**Problem details**
Return all the lines below exactly as written. Drop every picture.
Data supplied START
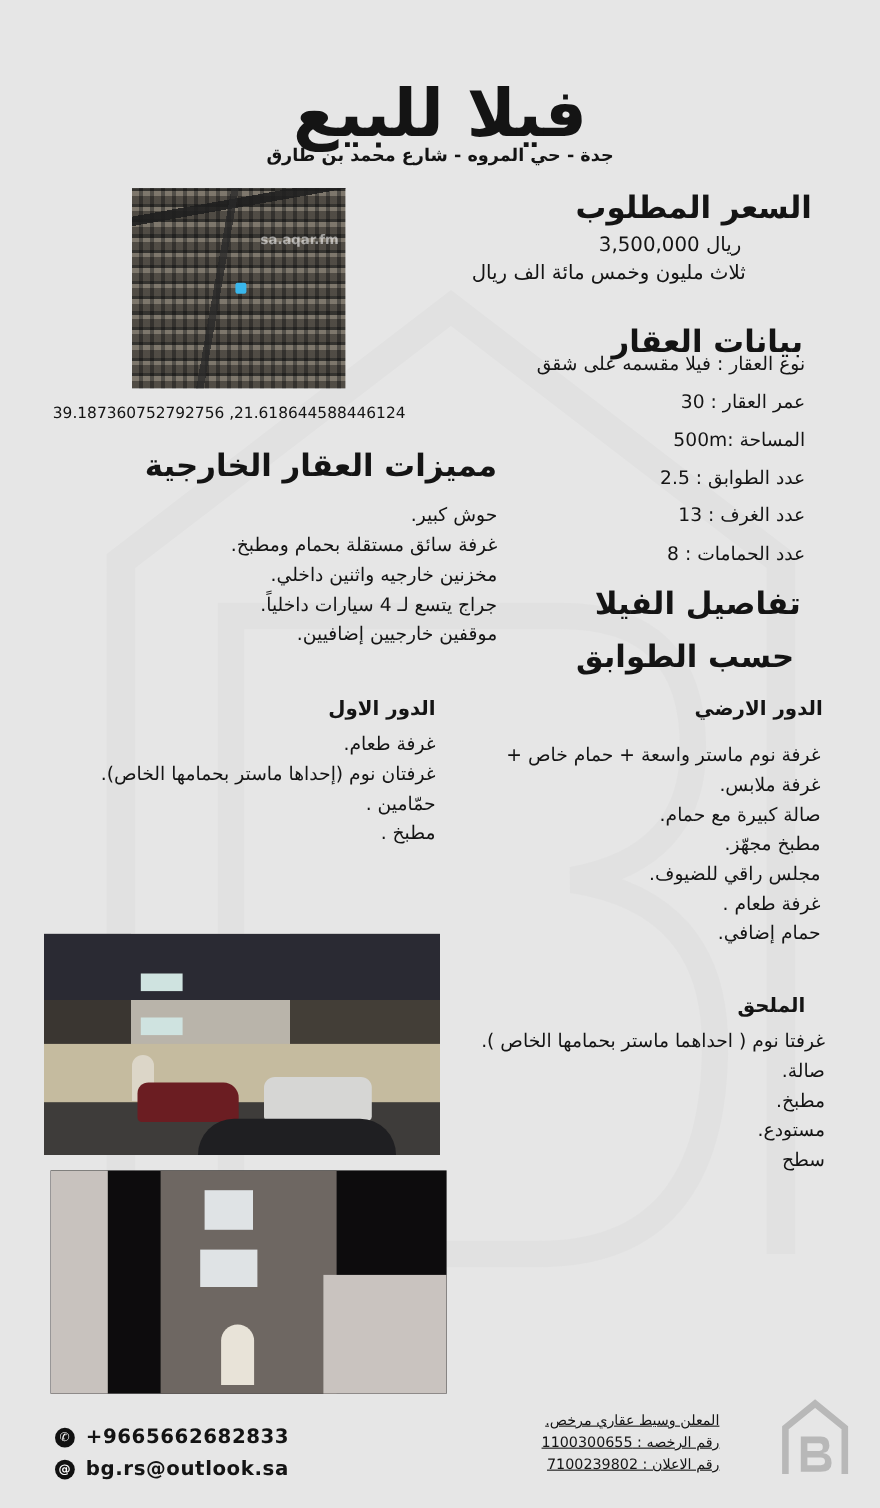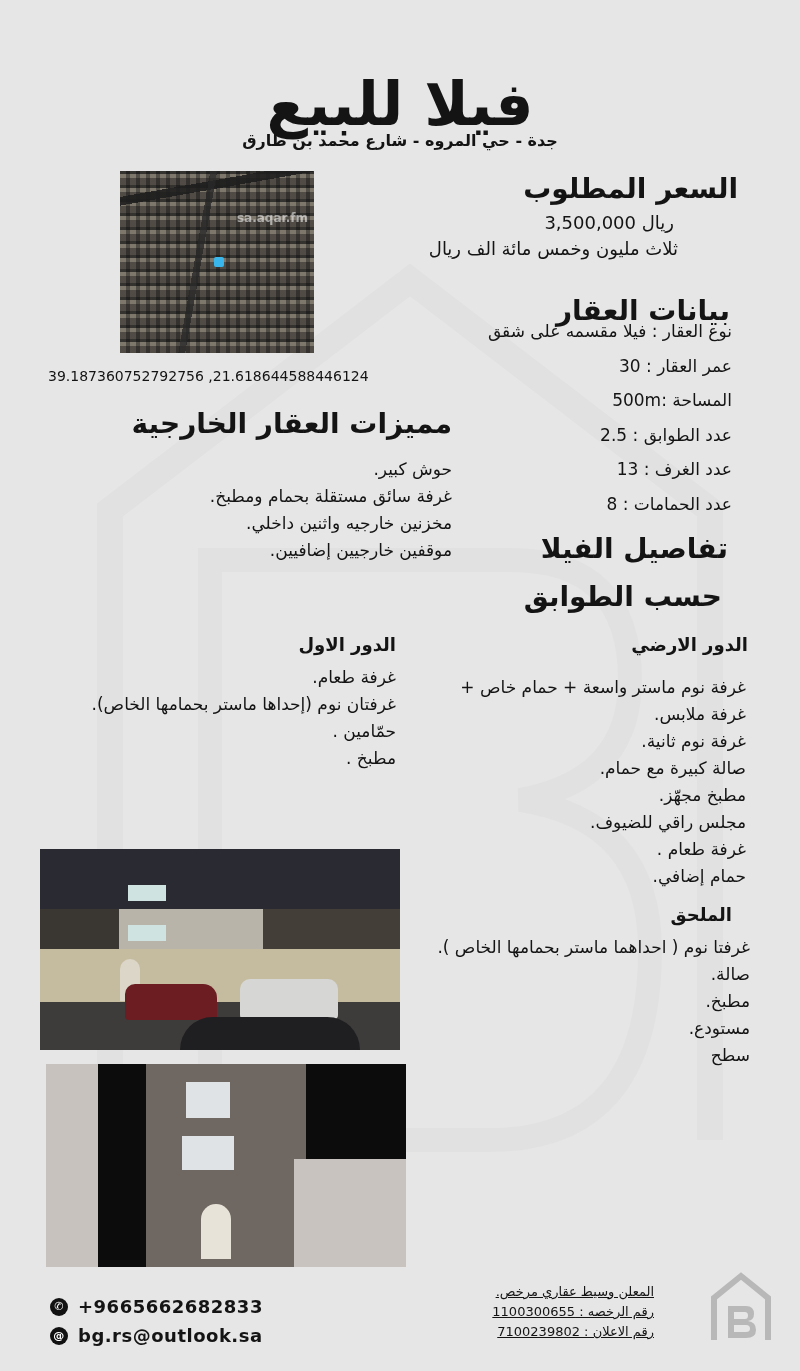"جراج يتسع لـ 4 سيارات" div.body-text { html: none -> <div>جراج يتسع لـ 4 سيارات داخلياً.</div> }
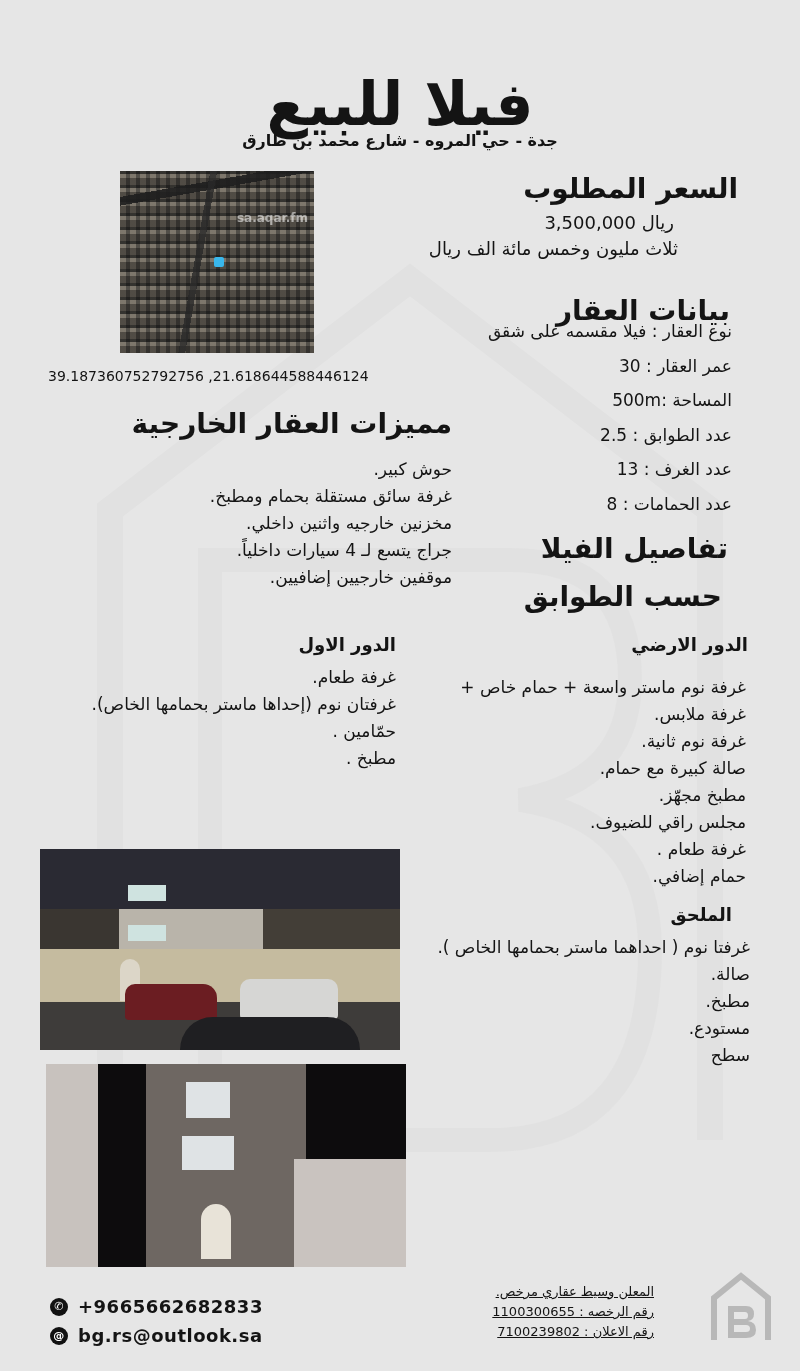"غرفة نوم ثانية." div.body-text { html: <div>غرفة نوم ثانية.</div> -> none }
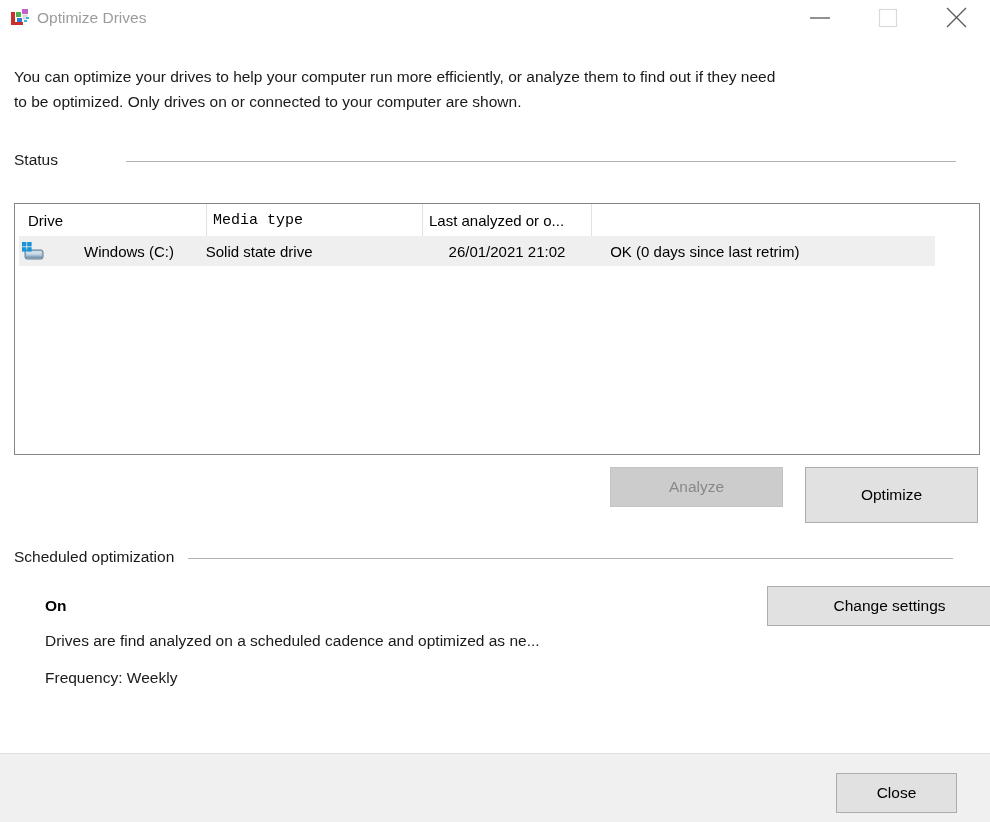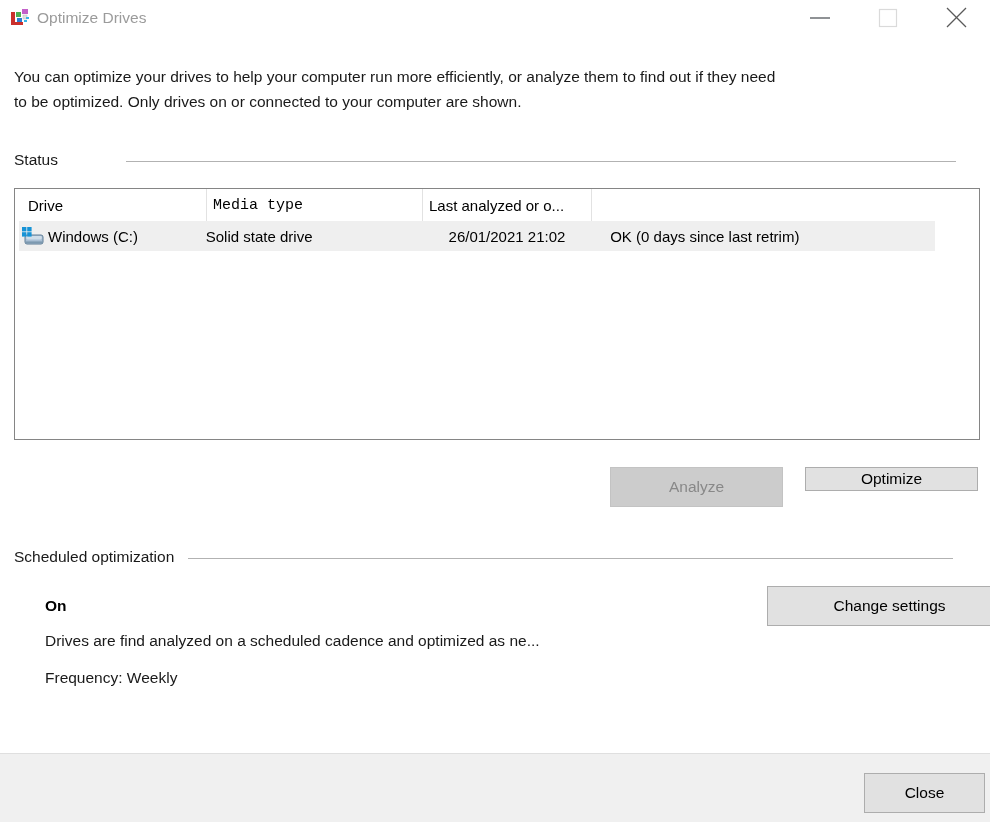"Drive" .drive-table { top: 188px -> 203px }
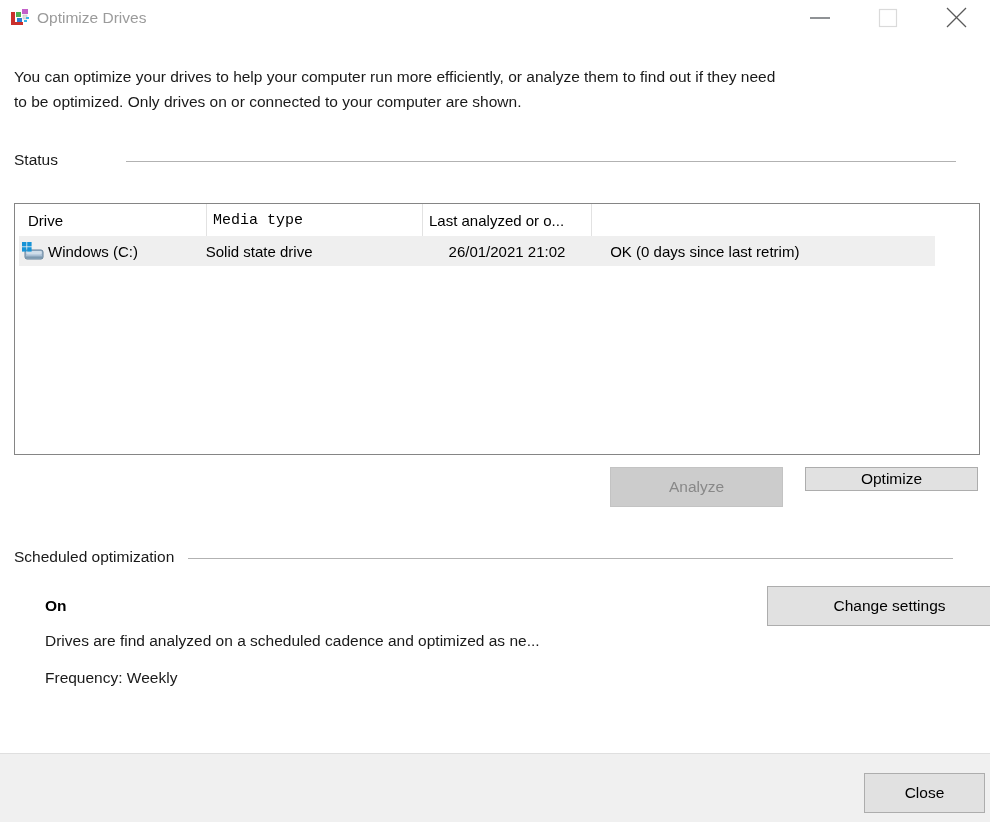"Windows (C:)" .tbl-row .rcell { gap: none -> 36px }
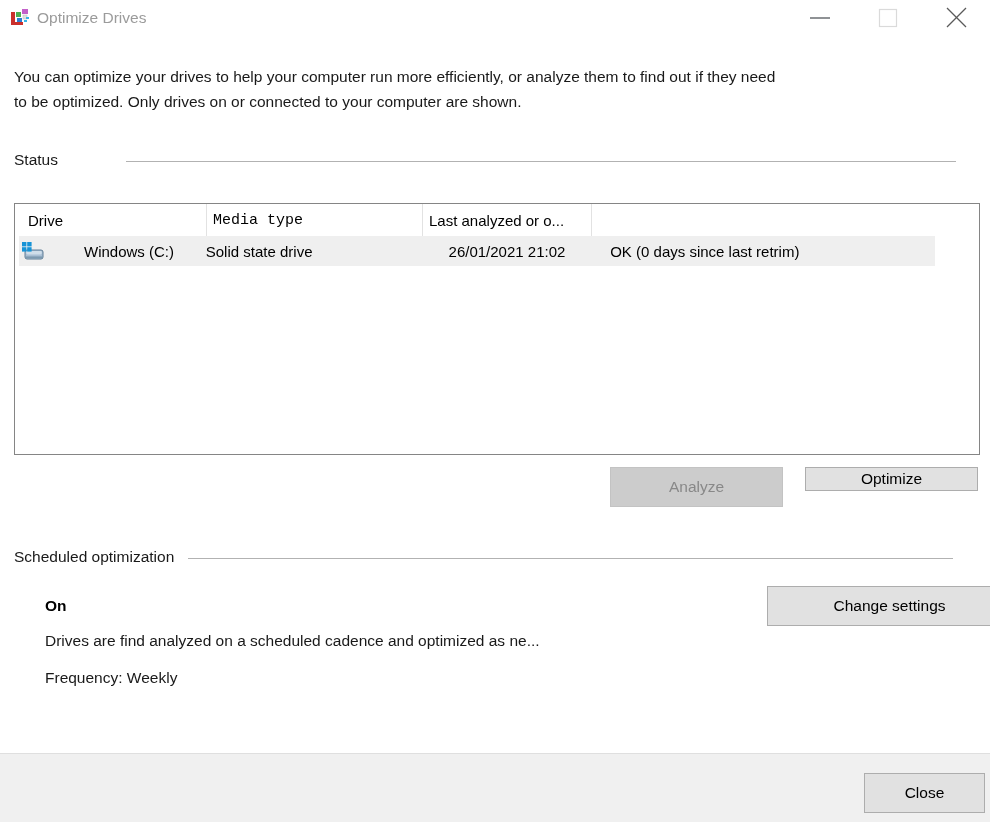"Optimize" .btn-optimize { height: 24px -> 56px }
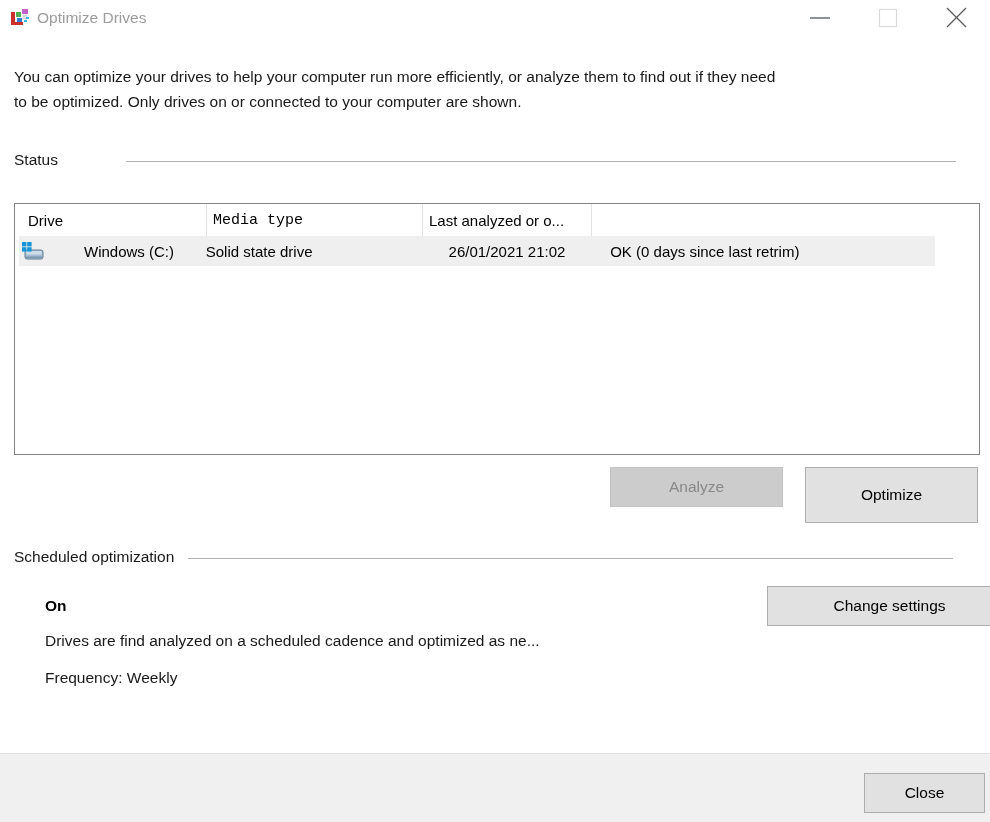"Close" .btn-close { left: 864px -> 836px }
Data supplied END
**Task solution**
"جراج يتسع لـ 4 سيارات" div.body-text { html: none -> <div>جراج يتسع لـ 4 سيارات داخلياً.</div> }
"غرفة نوم ثانية." div.body-text { html: <div>غرفة نوم ثانية.</div> -> none }
"Drive" .drive-table { top: 188px -> 203px }
"Windows (C:)" .tbl-row .rcell { gap: none -> 36px }
"Optimize" .btn-optimize { height: 24px -> 56px }
"Close" .btn-close { left: 864px -> 836px }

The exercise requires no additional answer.